* **Task statement**: Exactly the lines from the one with "[123,1086,202,1103] questions: ->" to the end of the data below should be set down, and no others.

[Before-and-after change data]
● ● ● ● ● ● ●
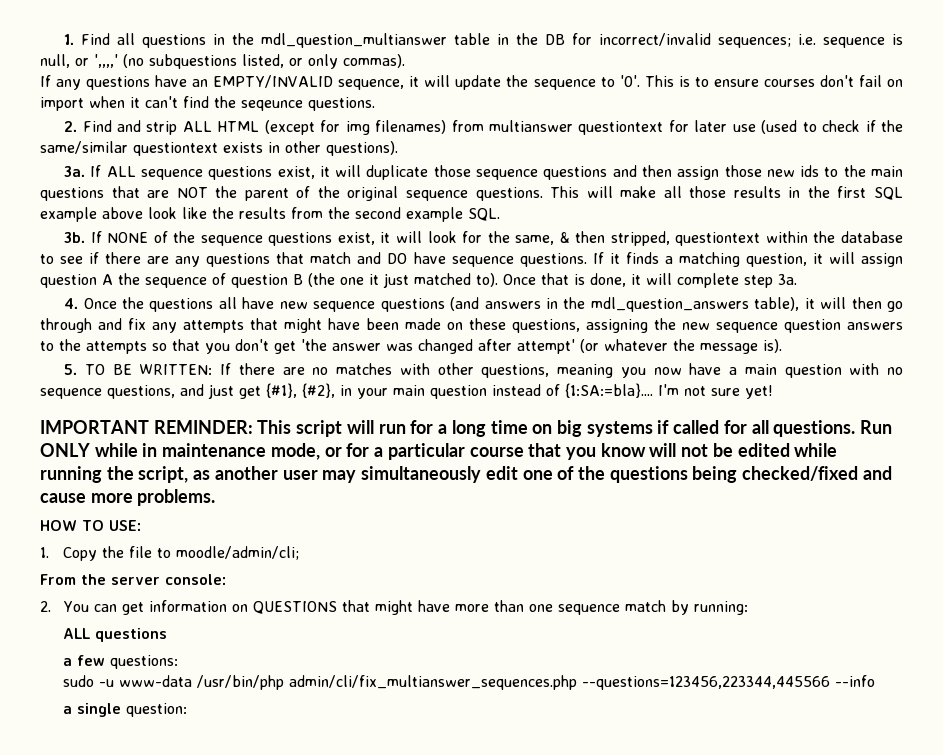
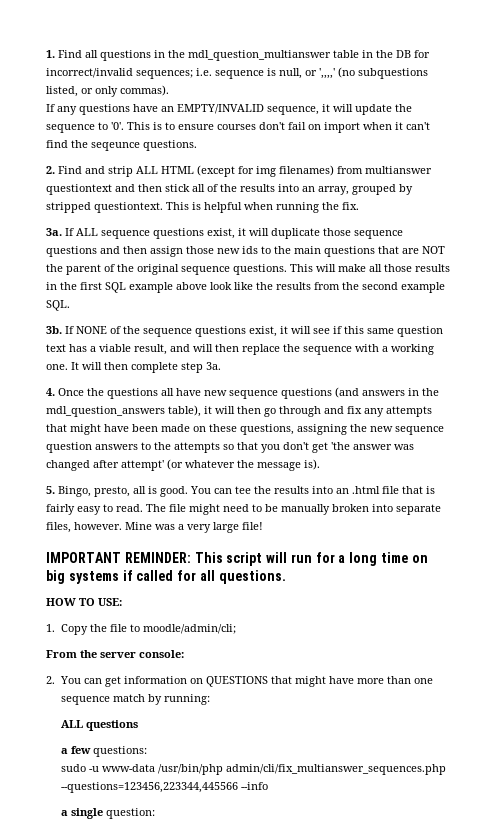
[668,120,904,134] [40,141,398,156] for later use (used to check if the same/similar questiontext exists in other questions). -> [115,184,413,195] [46,202,359,213] and then stick all of the results into an array, grouped by stripped questiontext. This is helpful when running the fix.
[427,231,903,246] [40,252,903,267] [40,273,672,288] look for the same, & then stripped, questiontext within the database to see if there are any questions that match and DO have sequence questions. If it finds a matching question, it will assign question A the sequence of question B (the one it just matched to). Once that is done, it will -> [313,326,443,337] [46,344,434,355] [46,362,128,370] see if this same question text has a viable result, and will then replace the sequence with a working one. It will then
[84,363,903,378] [40,383,773,399] TO BE WRITTEN: If there are no matches with other questions, meaning you now have a main question with no sequence questions, and just get {#1}, {#2}, in your main question instead of {1:SA:=bla}.... I'm not sure yet! -> [58,486,435,497] [46,504,441,515] [46,522,263,533] Bingo, presto, all is good. You can tee the results into an .html file that is fairly easy to read. The file might need to be manually broken into separate files, however. Mine was a very large file!
[860,420,893,434] [40,443,838,460] [40,466,892,483] [40,489,216,506] Run ONLY while in maintenance mode, or for a particular course that you know will not be edited while running the script, as another user may simultaneously edit one of the questions being checked/fixed and cause more problems. -> (286, 577) none

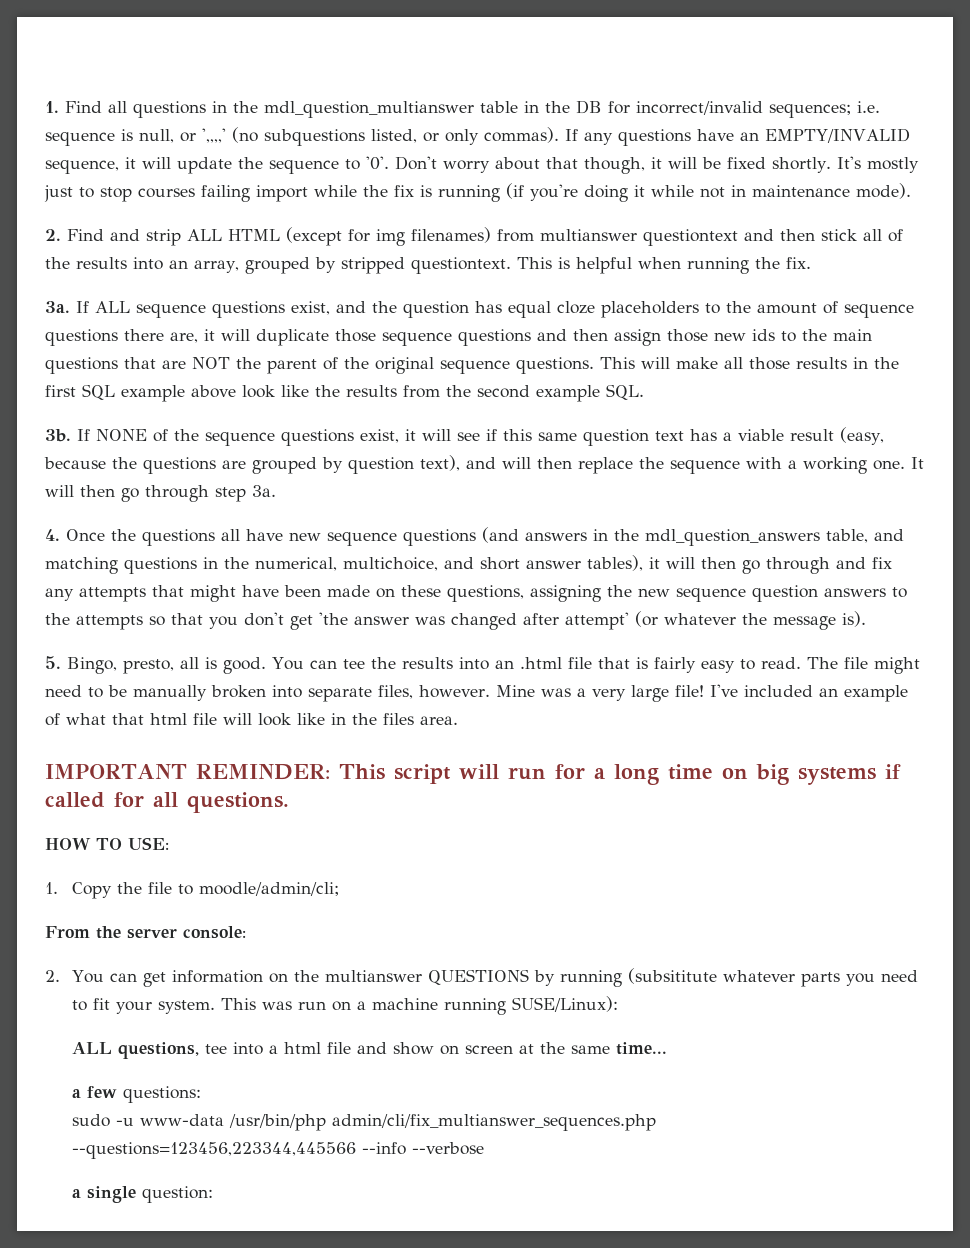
(169, 90) // -> (559, 135) none
[127,122,430,133] [46,140,197,151] This is to ensure courses don't fail on import when it can't find the seqeunce questions. -> [395,156,919,174] [44,183,911,202] Don't worry about that though, it will be fixed shortly. It's mostly just to stop courses failing import while the fix is running (if you're doing it while not in maintenance mode).
(235, 233) none -> [336,301,914,318] [45,329,198,346] and the question has equal cloze placeholders to the amount of sequence questions there are,
[134,344,167,355] result, -> [790,427,884,445] [44,455,460,474] result (easy, because the questions are grouped by question text),
[131,362,178,373] complete -> [121,485,209,502] go through
[168,405,201,417] table), -> [826,529,904,543] [45,555,643,574] table, and matching questions in the numerical, multichoice, and short answer tables),
(263, 526) none -> [709,684,908,702] [45,713,458,726] I've included an example of what that html file will look like in the files area.
[206,676,434,687] [61,694,211,705] [61,720,139,731] QUESTIONS that might have more than one sequence match by running: // ALL questions -> [294,968,919,987] [72,996,619,1015] [72,1042,668,1059] the multianswer QUESTIONS by running (subsititute whatever parts you need to fit your system. This was run on a machine running SUSE/Linux): // ALL questions, tee into a html file and show on screen at the same time...
(269, 786) none -> [412,1142,485,1155] --verbose

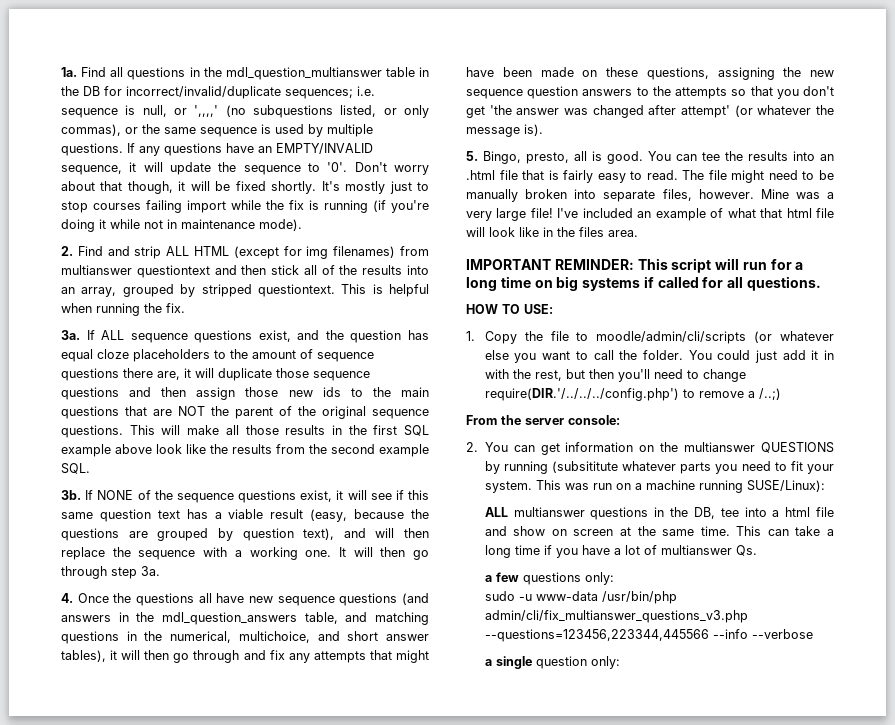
[45,101,59,113] 1. -> [61,67,77,77] 1a.
[636,101,763,115] incorrect/invalid -> [126,86,281,99] incorrect/invalid/duplicate
[484,127,559,143] commas). -> [61,124,373,137] [61,143,123,156] commas), or the same sequence is used by multiple questions.
[199,882,340,896] moodle/admin/cli; -> [596,331,834,344] [484,350,834,363] [484,369,746,382] [484,388,781,401] moodle/admin/cli/scripts (or whatever else you want to call the folder. You could just add it in with the rest, but then you'll need to change require(DIR.'/../../../config.php') to remove a /..;)
[118,1042,200,1059] questions, -> [513,507,715,520] multianswer questions in the DB,
[616,1042,668,1055] time... -> [700,526,834,536] [484,545,757,558] time. This can take a long time if you have a lot of multianswer Qs.
[123,1086,202,1103] questions: -> [522,572,614,585] questions only:
[332,1114,657,1131] admin/cli/fix_multianswer_sequences.php -> [484,610,748,623] admin/cli/fix_multianswer_questions_v3.php
[142,1186,214,1203] question: -> [535,656,620,669] question only:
● ● ● ● ● ● ●
* **Solution**:
[123,1086,202,1103] questions: -> [522,572,614,585] questions only:
[332,1114,657,1131] admin/cli/fix_multianswer_sequences.php -> [484,610,748,623] admin/cli/fix_multianswer_questions_v3.php
[142,1186,214,1203] question: -> [535,656,620,669] question only:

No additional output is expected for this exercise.